Distribution Service Charges
Distribution service rates are regulated by the PSC. Distribution costs are charged to customers per therm of natural gas that they consume. Distribution service costs reflect the utility's cost of maintaining and operating its gas distribution system. The gas distribution system is responsible for the delivery of natural gas to homes and businesses. These costs, like interstate pipeline rates, are fairly stable from year to year. Unlike interstate pipeline rates, however, local distribution rates do not change seasonally. These rates change only when a utility has a rate case and the PSC approves.

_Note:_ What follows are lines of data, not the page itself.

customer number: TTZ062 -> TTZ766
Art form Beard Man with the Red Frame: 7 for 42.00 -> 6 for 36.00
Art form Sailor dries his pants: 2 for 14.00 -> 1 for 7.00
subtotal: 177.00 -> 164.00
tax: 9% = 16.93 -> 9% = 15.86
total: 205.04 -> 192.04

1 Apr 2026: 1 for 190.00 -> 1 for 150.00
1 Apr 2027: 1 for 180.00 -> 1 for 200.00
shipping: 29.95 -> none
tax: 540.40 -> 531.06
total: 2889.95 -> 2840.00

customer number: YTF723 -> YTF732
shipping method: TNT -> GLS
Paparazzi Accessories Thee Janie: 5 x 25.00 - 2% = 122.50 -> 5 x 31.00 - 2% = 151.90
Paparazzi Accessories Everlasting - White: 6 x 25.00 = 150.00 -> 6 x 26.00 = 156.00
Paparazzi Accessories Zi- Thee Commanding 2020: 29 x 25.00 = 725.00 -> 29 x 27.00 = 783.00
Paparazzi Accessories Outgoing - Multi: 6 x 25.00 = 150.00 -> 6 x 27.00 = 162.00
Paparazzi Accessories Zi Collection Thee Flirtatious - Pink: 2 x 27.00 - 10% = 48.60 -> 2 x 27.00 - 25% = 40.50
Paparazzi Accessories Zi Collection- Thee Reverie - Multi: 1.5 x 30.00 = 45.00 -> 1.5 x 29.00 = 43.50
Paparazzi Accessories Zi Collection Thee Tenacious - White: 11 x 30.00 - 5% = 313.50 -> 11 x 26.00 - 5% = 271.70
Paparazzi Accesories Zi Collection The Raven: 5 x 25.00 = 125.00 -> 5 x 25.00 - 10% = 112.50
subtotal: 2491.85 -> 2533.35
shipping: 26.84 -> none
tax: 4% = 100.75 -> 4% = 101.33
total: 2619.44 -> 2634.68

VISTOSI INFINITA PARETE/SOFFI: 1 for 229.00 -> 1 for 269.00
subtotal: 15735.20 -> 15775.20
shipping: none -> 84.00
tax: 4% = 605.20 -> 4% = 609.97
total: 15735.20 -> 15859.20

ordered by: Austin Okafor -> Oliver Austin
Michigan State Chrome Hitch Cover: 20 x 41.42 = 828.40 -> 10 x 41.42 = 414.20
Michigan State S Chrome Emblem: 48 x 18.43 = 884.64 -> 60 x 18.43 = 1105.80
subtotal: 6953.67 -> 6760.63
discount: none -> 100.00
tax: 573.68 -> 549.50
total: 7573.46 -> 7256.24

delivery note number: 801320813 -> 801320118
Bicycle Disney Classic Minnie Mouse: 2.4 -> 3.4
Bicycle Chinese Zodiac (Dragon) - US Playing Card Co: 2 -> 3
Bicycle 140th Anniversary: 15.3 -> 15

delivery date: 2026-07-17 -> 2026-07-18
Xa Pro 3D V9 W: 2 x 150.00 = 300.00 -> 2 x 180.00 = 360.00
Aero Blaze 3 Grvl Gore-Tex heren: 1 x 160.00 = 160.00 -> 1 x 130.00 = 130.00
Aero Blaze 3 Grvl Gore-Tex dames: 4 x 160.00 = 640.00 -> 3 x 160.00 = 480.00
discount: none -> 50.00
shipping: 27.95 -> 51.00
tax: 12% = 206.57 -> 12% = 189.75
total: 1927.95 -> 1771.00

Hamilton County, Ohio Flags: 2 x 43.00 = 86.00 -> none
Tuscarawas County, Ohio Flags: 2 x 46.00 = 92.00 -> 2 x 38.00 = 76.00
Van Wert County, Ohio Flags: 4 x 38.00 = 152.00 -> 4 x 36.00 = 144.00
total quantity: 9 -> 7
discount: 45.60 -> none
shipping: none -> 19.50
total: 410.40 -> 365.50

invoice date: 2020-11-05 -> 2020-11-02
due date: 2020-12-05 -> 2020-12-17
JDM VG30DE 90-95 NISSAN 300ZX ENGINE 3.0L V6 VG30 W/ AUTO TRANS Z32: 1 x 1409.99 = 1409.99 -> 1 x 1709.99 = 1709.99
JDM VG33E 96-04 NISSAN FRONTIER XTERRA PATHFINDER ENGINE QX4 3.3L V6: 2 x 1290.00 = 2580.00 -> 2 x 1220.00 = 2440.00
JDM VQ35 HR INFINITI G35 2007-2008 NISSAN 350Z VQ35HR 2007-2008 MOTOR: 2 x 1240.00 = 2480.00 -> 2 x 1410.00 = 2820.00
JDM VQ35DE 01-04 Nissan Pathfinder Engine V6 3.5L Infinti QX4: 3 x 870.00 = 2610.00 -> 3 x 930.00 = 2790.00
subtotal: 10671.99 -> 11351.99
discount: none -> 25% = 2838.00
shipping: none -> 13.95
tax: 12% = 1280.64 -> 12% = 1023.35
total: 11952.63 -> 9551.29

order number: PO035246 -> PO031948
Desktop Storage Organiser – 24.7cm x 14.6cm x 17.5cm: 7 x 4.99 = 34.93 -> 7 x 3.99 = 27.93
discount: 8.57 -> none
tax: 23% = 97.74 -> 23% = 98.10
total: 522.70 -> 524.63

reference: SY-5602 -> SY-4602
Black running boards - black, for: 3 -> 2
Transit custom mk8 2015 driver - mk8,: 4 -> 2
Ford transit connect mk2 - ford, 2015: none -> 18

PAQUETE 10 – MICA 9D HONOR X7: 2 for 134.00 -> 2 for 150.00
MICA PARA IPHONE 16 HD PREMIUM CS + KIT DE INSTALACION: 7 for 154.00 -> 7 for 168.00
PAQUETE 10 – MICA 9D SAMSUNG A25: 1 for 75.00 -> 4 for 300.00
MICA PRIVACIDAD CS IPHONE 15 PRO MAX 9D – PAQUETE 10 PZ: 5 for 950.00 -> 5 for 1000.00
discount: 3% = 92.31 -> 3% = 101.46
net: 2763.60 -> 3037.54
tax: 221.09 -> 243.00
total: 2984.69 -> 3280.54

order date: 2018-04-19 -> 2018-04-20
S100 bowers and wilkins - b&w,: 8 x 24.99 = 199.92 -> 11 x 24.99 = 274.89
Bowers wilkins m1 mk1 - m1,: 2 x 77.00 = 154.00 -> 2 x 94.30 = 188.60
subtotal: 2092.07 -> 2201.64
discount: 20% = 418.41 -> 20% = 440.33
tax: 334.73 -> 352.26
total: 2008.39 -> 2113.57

In most cases, these rates are not changed more than once every two years.
Natural Gas Charges
Natural gas charges consist of commodity and interstate pipeline costs. Natural gas costs are charged to customers per therm of natural gas that they consume.
Commodity Costs
The cost of the natural gas itself is the most unstable and difficult factor to predict as supply and demand for gas cause the price to increase or decrease. For example, warm winter weather can cause prices to drop as the demand for gas is reduced, whereas a sudden unexpected cold snap can cause prices to rise as the demand for gas increases. The costs that the utility incurs to acquire the gas commodity is passed along directly to customers, meaning that the utility does not earn a profit on the sale of the commodity. During a rate case proceeding, the PSC sets a base price for the commodity cost. For utilities to recover the actual commodity costs paid for the gas, the PSC uses a purchased gas adjustment (PGA) cost recovery mechanism, which is on customers’ bills. The PSC is responsible for reviewing each utility’s commodity purchases on a monthly basis.
Interstate Pipeline Costs
Interstate pipeline costs (or transportation costs) are regulated by the Federal Energy Regulatory Commission (FERC). Interstate pipeline costs are fees a utility has to pay in order to transport natural gas from Canada and other states to Wisconsin and deliver it to the utility’s distribution system. Pipeline costs are more stable than commodity prices.
The PSC requires gas utilities to use a seasonal pricing approach to collect pipeline transportation costs. The concept is shown in Figure 2 below. The winter period runs from November through either March or April, depending on the utility. Pipeline transportation charges increase by about $0.10 per therm of gas used during the winter period, starting on November 1.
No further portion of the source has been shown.